(Before-and-after change data)

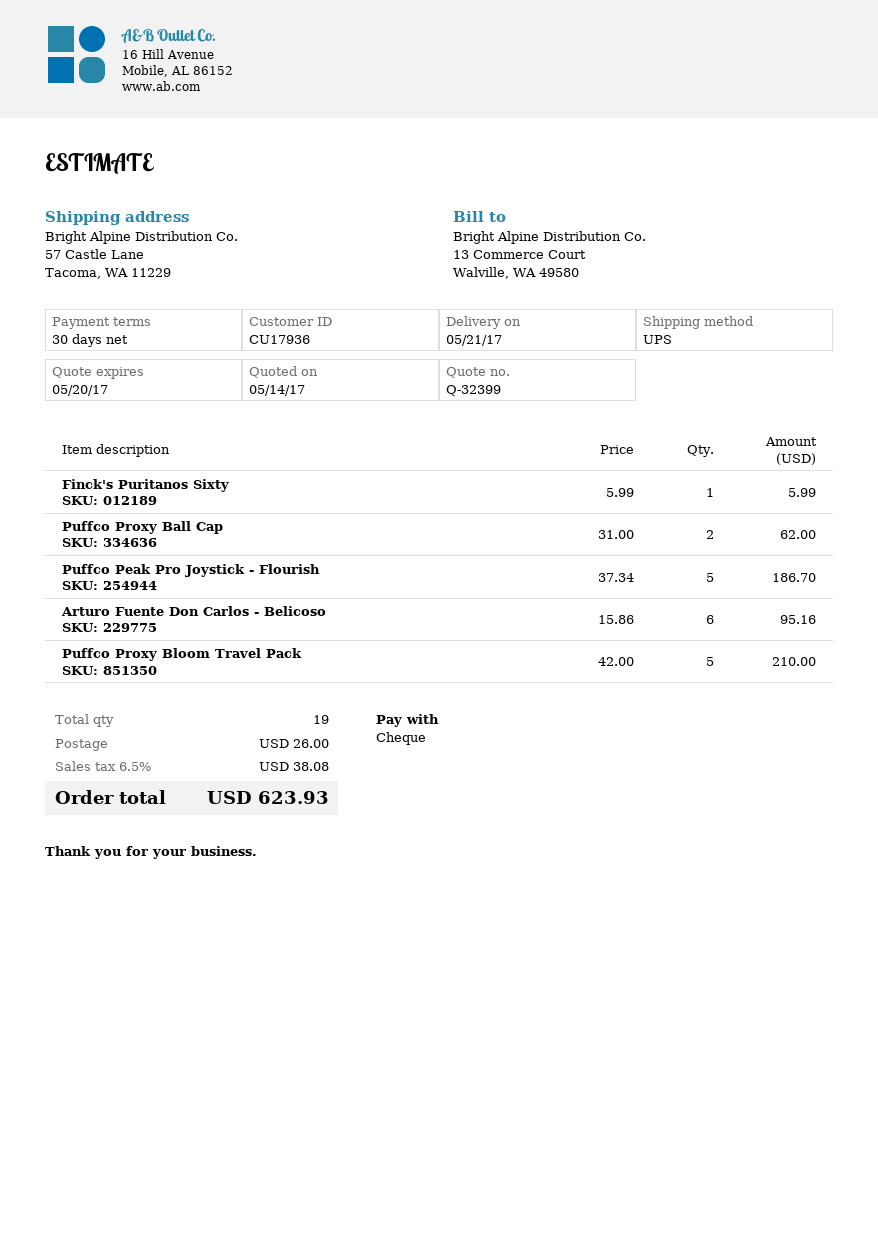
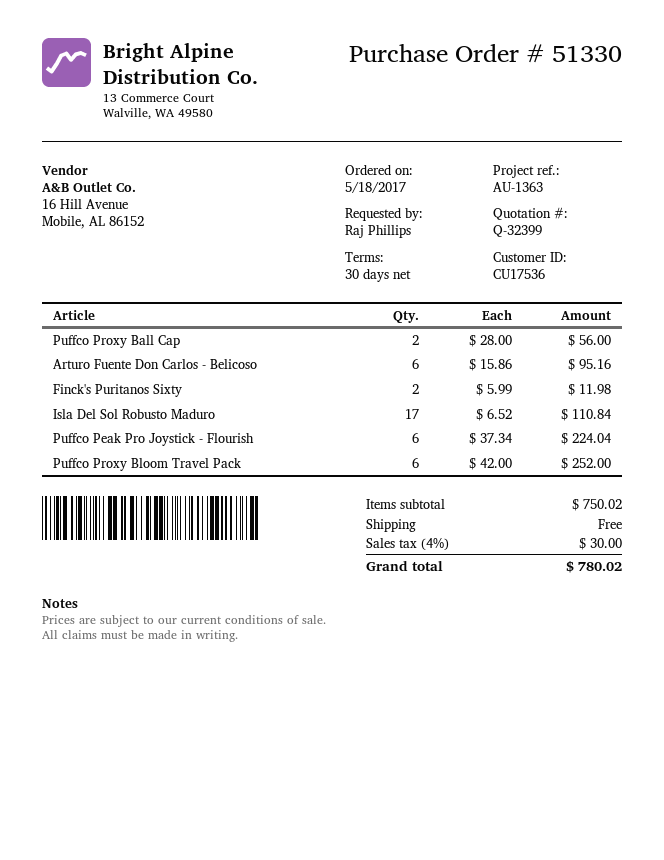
customer number: CU17936 -> CU17536
Finck's Puritanos Sixty: 1 x 5.99 = 5.99 -> 2 x 5.99 = 11.98
Puffco Proxy Ball Cap: 2 x 31.00 = 62.00 -> 2 x 28.00 = 56.00
Puffco Peak Pro Joystick - Flourish: 5 x 37.34 = 186.70 -> 6 x 37.34 = 224.04
Puffco Proxy Bloom Travel Pack: 5 x 42.00 = 210.00 -> 6 x 42.00 = 252.00
Isla Del Sol Robusto Maduro: none -> 17 x 6.52 = 110.84
shipping: 26.00 -> 0.00
tax: 6.5% = 38.08 -> 4% = 30.00
total: 623.93 -> 780.02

Problem statement:
Exclude all images and restate the records above word for word.

Written answer:
customer number: CU17936 -> CU17536
Finck's Puritanos Sixty: 1 x 5.99 = 5.99 -> 2 x 5.99 = 11.98
Puffco Proxy Ball Cap: 2 x 31.00 = 62.00 -> 2 x 28.00 = 56.00
Puffco Peak Pro Joystick - Flourish: 5 x 37.34 = 186.70 -> 6 x 37.34 = 224.04
Puffco Proxy Bloom Travel Pack: 5 x 42.00 = 210.00 -> 6 x 42.00 = 252.00
Isla Del Sol Robusto Maduro: none -> 17 x 6.52 = 110.84
shipping: 26.00 -> 0.00
tax: 6.5% = 38.08 -> 4% = 30.00
total: 623.93 -> 780.02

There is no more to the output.